The naive ML answer — "train a CTR model and send notifications with high predicted click probability" — is exactly what creates notification fatigue. An engagement-maximizing model sends too frequently, users get annoyed, they disable notifications, and the platform loses the channel permanently.
Three problems that make this uniquely hard:
-
Multi-objective with conflicting signals. Maximizing immediate clicks requires sending notifications the user will click. Maximizing long-term retention requires not sending so many that the user gets annoyed and disables the channel. These objectives conflict: the action that maximizes short-term CTR often damages long-term retention.
-
User fatigue has temporal structure. Fatigue is not just "too many notifications." It builds within a session, within a day, and chronically over weeks. A user who received 10 notifications yesterday is more sensitive today. A user who dismissed the last 3 notifications is near the opt-out threshold. The system must model this state.
-
The budget is a decision, not a constant. Most interview prep treats the budget as "max N notifications/day per user." Production systems at LinkedIn and Reddit compute a per-user, adaptive budget that varies by engagement history, user segment, and estimated churn risk. The budget model is itself an ML problem.

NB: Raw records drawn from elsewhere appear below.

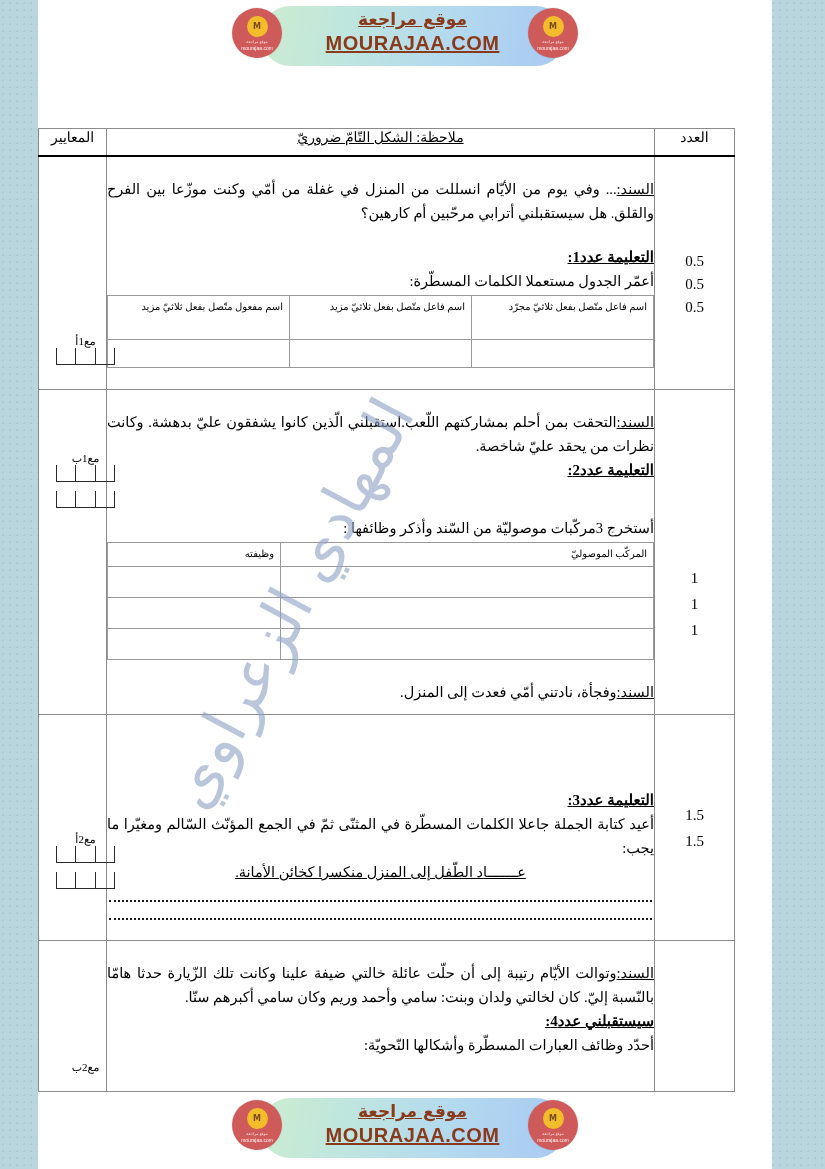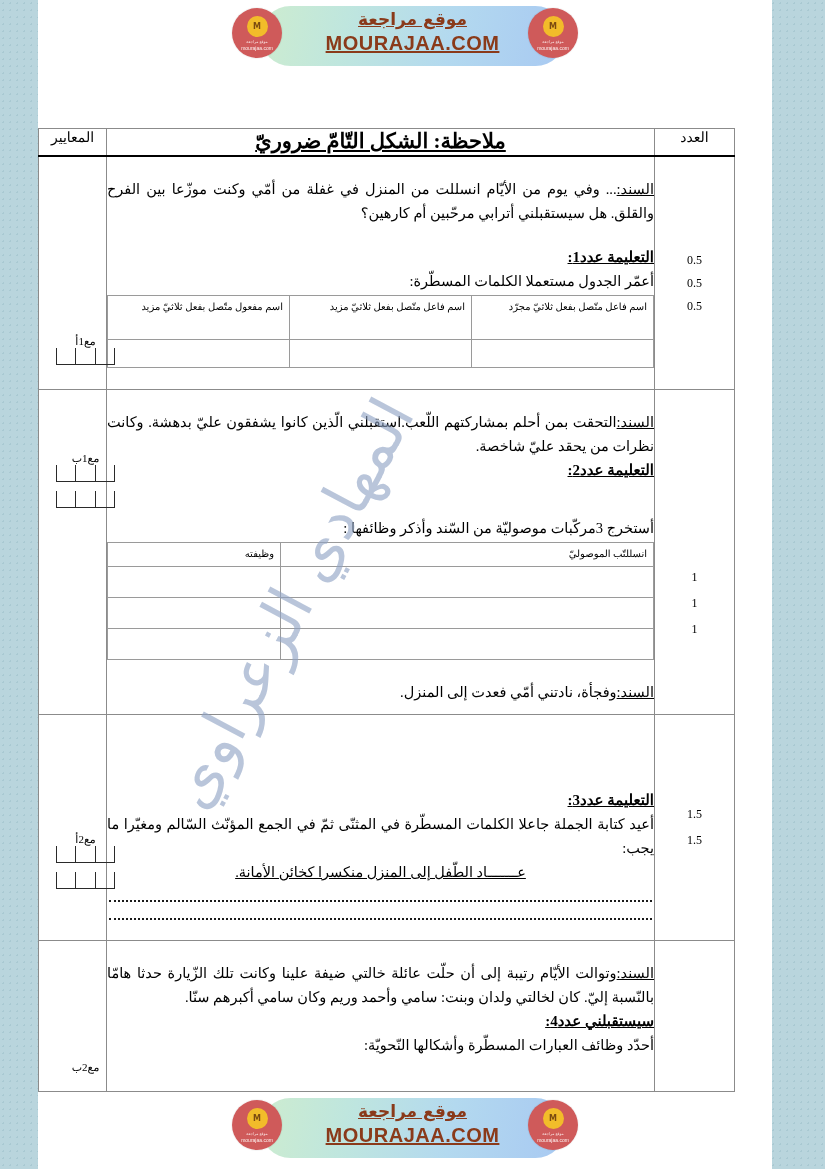--- a/index.html
+++ b/index.html
@@ -150,30 +150,30 @@
 
   .hdr {
     height: 26px;
     text-align: center;
     border-bottom: 2px solid #000 !important;
     font-size: 14px;
     font-weight: normal;
     white-space: nowrap;
   }
   .hdr-note {
-    font-weight: bold;
-    font-size: 21px;
+    font-weight: normal;
+    font-size: 14px;
     text-decoration: underline;
   }
 
   
   .marks {
     position: relative;
     height: 100%;
-    font-size: 12px;
+    font-size: 15px;
     text-align: center;
     direction: ltr;
   }
   .mark {
     position: absolute;
     width: 100%;
     text-align: center;
   }
 
   
@@ -389,21 +389,21 @@
       </p>
       <p class="blk" style="text-align:right;">
         <span class="taleema">التعليمة عدد2:</span>
       </p>
       <div class="spacer-lg"></div>
       <p class="blk" style="text-align:right;">أستخرج 3مركّبات موصوليّة من السّند وأذكر وظائفها :</p>
 
       <table class="inner t2">
         <tbody>
               <tr>
-          <td class="hcell">انسللتّب الموصوليّ</td>
+          <td class="hcell">المركّب الموصوليّ</td>
           <td class="hcell" style="width:160px;">وظيفته</td>
         </tr>
         <tr>
           <td class="ecell"></td>
           <td class="ecell"></td>
         </tr>
         <tr>
           <td class="ecell"></td>
           <td class="ecell"></td>
         </tr>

This problem is asked at LinkedIn, Meta (Instagram, Facebook), Reddit, Twitter/X, Duolingo, Airbnb, Spotify, Snapchat, and any platform that sends push notifications at scale.
What Interviewers Are Evaluating
Mid-level: Knows that CTR-only optimization causes fatigue. Can describe basic two-tower retrieval for candidates. Knows multi-task learning for engagement. Understands a hard daily volume cap.
Senior-level: Designs per-user adaptive budget (not fixed cap). Models user fatigue state with explicit temporal features. Predicts opt-out probability as a first-class model head with highest loss weight. Applies diversity demotion (Instagram-style multiplicative penalty). Explains nearline architecture — why batching candidates is better than per-event evaluation. Can build a value model combining multiple objectives.
Staff-level: Frames as sequential decision problem and discusses RL/Decision Transformer approach. Designs budget model training using A/B experiments as ground truth. Proposes experiment design to isolate volume effects from content quality effects. Identifies the feedback loop in training data (sent notifications → labels → model learns to send more of same). Reasons about org ownership: who sets the opt-out guardrail threshold?
Clarifying Questions — Ask These First
What notification types are in scope?
Push notifications (phone lock screen), in-app badges, email, SMS. Each has different engagement patterns and different opt-out costs. For this design: push notifications — the highest-value, highest-risk channel.
What scale?
LinkedIn: 900M members, ~200M DAU, hundreds of notification candidates per user per day. Reddit: 50M DAU, millions of posts per day. Establish scale upfront — it drives whether nearline (batch-per-user) or real-time (per-event) is feasible.
What is the cost of notification opt-out in business terms?
Platforms must quantify: if a user disables notifications, what is the expected revenue loss? This number drives the opt-out guardrail threshold in A/B tests. If the answer is 'unknown,' that's a staff-level signal: you'd propose a holdout experiment to measure the causal impact of notification volume on 90-day retention.
What are the competing objectives?
Immediate engagement (click, upvote, reply)? Session generation (notification brings user back to app)? User satisfaction (user reports notification was useful)? Long-term retention (user still active 30 days later)? These must be explicitly ranked — they often conflict and the ranking determines value model weights.
Is there a legal constraint on notification frequency?
GDPR (EU), CAN-SPAM, and app store guidelines impose requirements on notification consent and frequency. Some platforms must honor 'quiet hours' per user preference. These become hard constraints in the serving layer.